Environmental computing happens when this collection of resources is in place – elevating IoT in addition to allowing and collecting information to use the device and signal mesh to do something for the business, shifting the focus from novelty of connected and intelligent objects to processes and business models.
Enabling the Internet of Things requires several logical and physical layers, working together in a transparent manner. Device sensors, communication chips and networks are just the beginning.
Additional services in ambient computing add even more layers: integration, orchestration, analysis, event processing and rule mechanisms. Finally, there is the business layer – the people and processes that bring the corporate landscape to life.
In this scenario, one of the most obvious implications of cyber security is an explosion of potential vulnerabilities, usually in objects that historically lacked connectivity and built-in intelligence. For example, machines, facilities, fleets and employees may now include multiple sensors and signals, all potentially compromised.
CIOs can take steps to keep assets secure considering cyber logistics before placing them in the IT environment. Ideally, manufacturing and distribution processes have the appropriate controls. When they do not, security devices may require risky and potentially disruptive adaptation.
Such precautions can be complicated by the fact that physical access to connected devices is difficult to secure, leaving the door open to new threat vectors.
Taking a broad approach to securing the environment requires moving from compliance to proactive risk management. Continuously measuring activities against a baseline of expected behavior can help detect anomalies by providing visibility across layers and at junctions.
For example, a connected construction equipment has a fairly complete set of expected behaviors, such as its location, hours of operation, average speed, and what data is reported.
Detecting anything outside of the expected standards can trigger a series of responses, from simply recording a potential problem to sending a remote disposal signal that makes the equipment useless.
Challenges for companies
Over time, security standards will develop, but in the short term we should expect them to be potentially as ineffective as those surrounding the web.
More effective approaches to managing interaction points between layers may emerge, similar to how a secure mesh network handles access, interoperability and monitoring between physical and logical components.
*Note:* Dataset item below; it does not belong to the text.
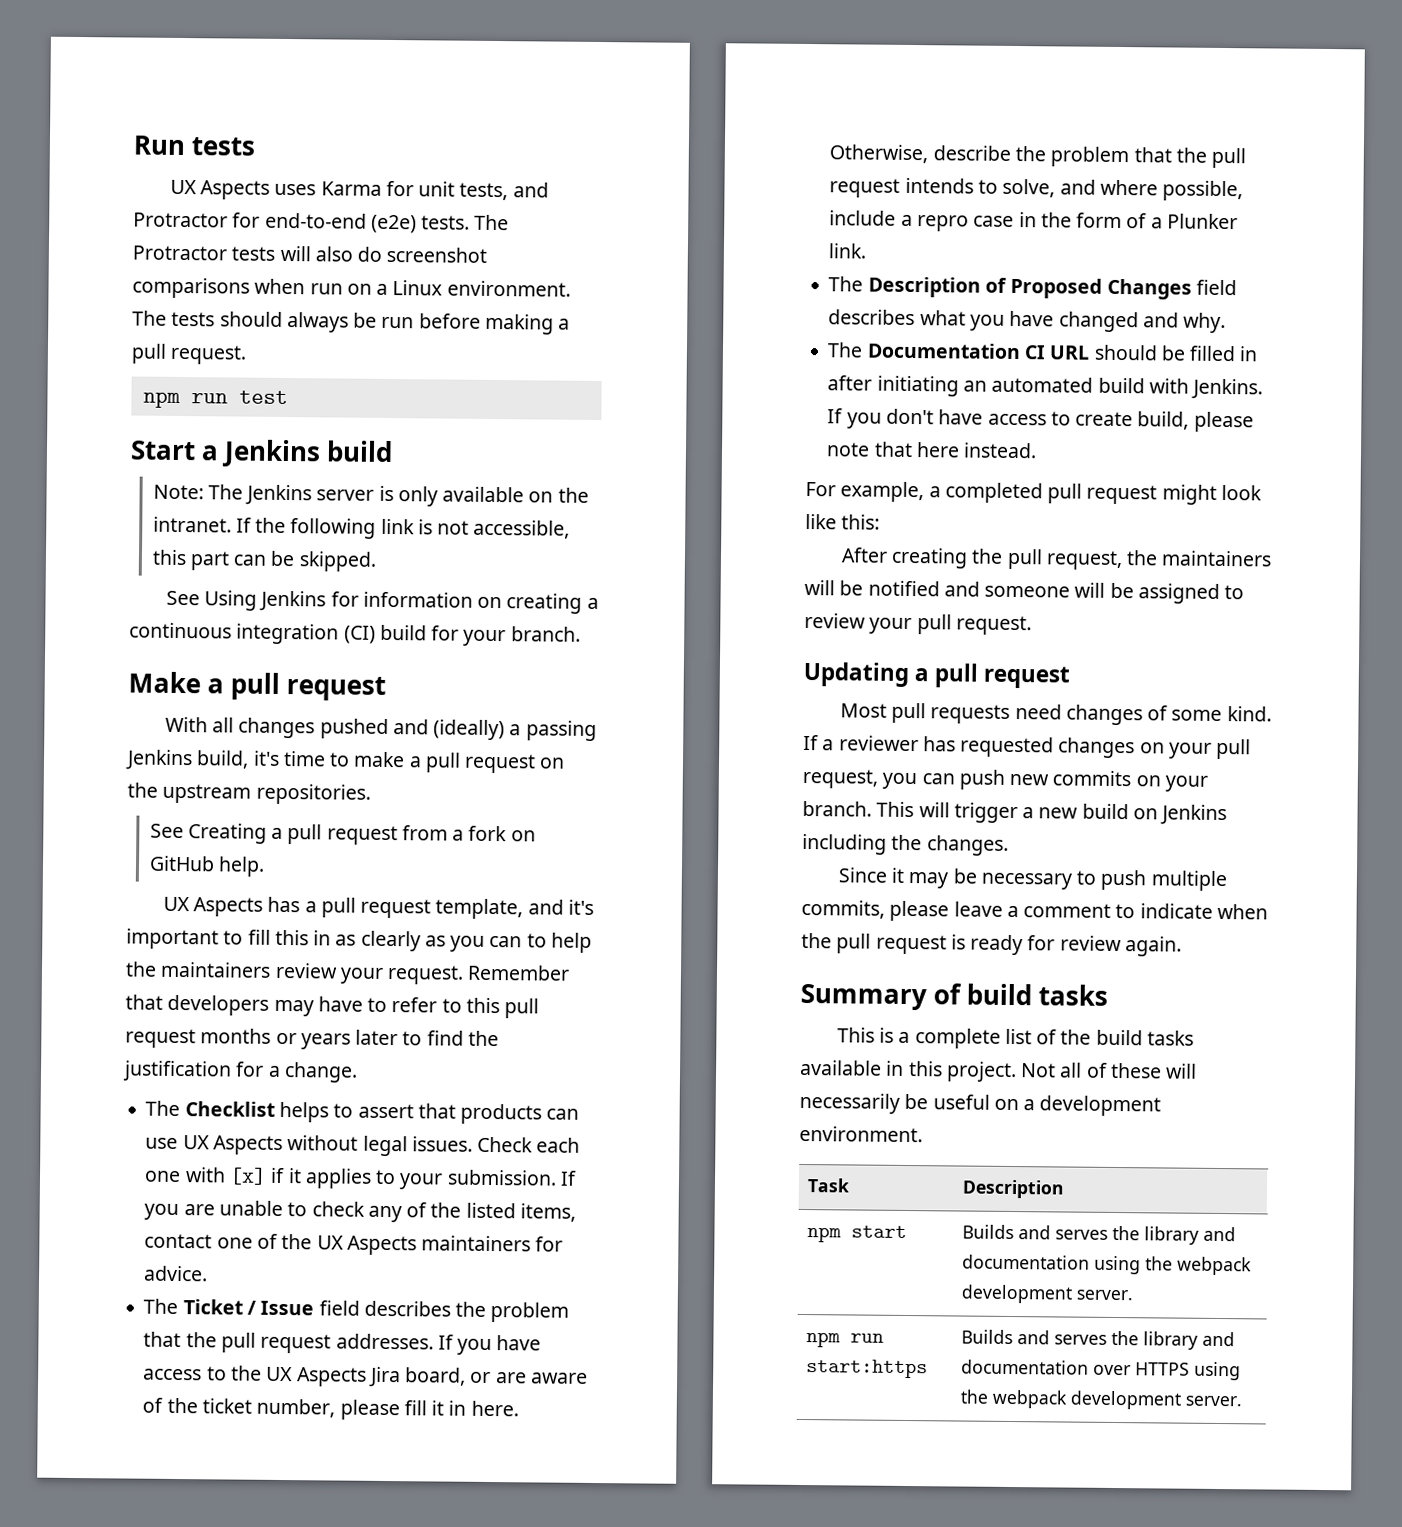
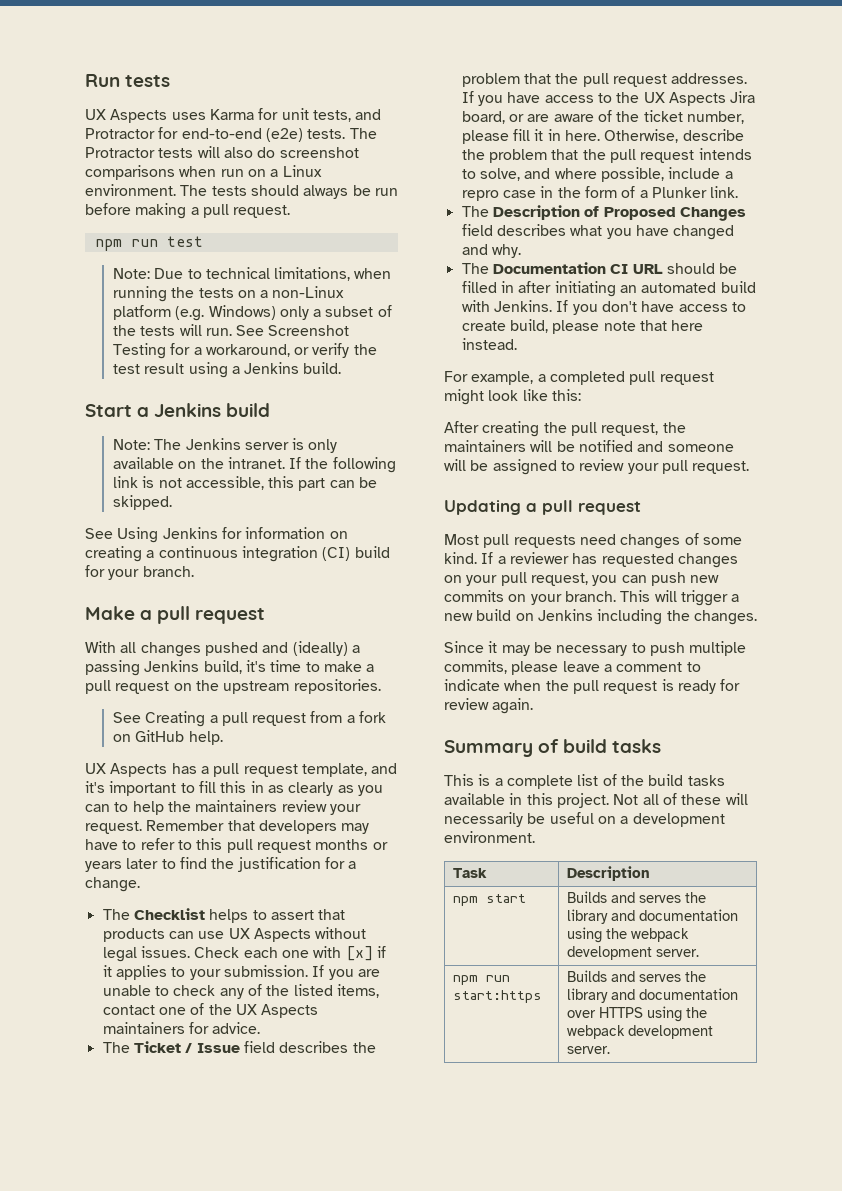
+ Note: Due to technical limitations, when running the tests on a non-Linux platform (e.g. Windows) only a subset of the tests will run. See Screenshot Testing for a workaround, or verify the test result using a Jenkins build.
Finally, advanced design and engineering of feedback environments is likely to be needed to help humans work better with machines, and machines work better with humans.
Monitoring the performance and reliability of environmental systems is likely to be an ongoing challenge, requiring the design of more relevant human and machine interfaces, the implementation of effective automation algorithms, and the provision of decisive aids to increase the performance of humans and machines working together – in ways that result in safe, vigilant, and resilient hybrid attributes (human and technical).
How to approach environmental computing in your business
The environment should not be viewed as just a natural extension of mobile devices, nor should it devote the initial focus to the capabilities of smartphones, tablets and wearables – although some similarities remain.
In these cases, the true business value came from translating IT resources to perform the processes differently. As ambient computing is adding connectivity and intelligence to objects, there is less risk of seeing opportunities only through the lens of current processes and problems.
However, the broad possibilities and broad impact of compelling scenarios in sectors such as retail, manufacturing, healthcare, and the public sector make it difficult to realize the potential of the future. But this is not impossible.
Depending on the scenario, the benefits may lie in efficiency, innovation or even a balance of cost reduction and revenue generation.
Business leaders must elevate discussions of the Internet of Things to the power of ambient computing, finding a concrete business problem to explore, analyzing in a measurable way and laying the foundations to leverage the new era of the machine for the real breakthrough of business.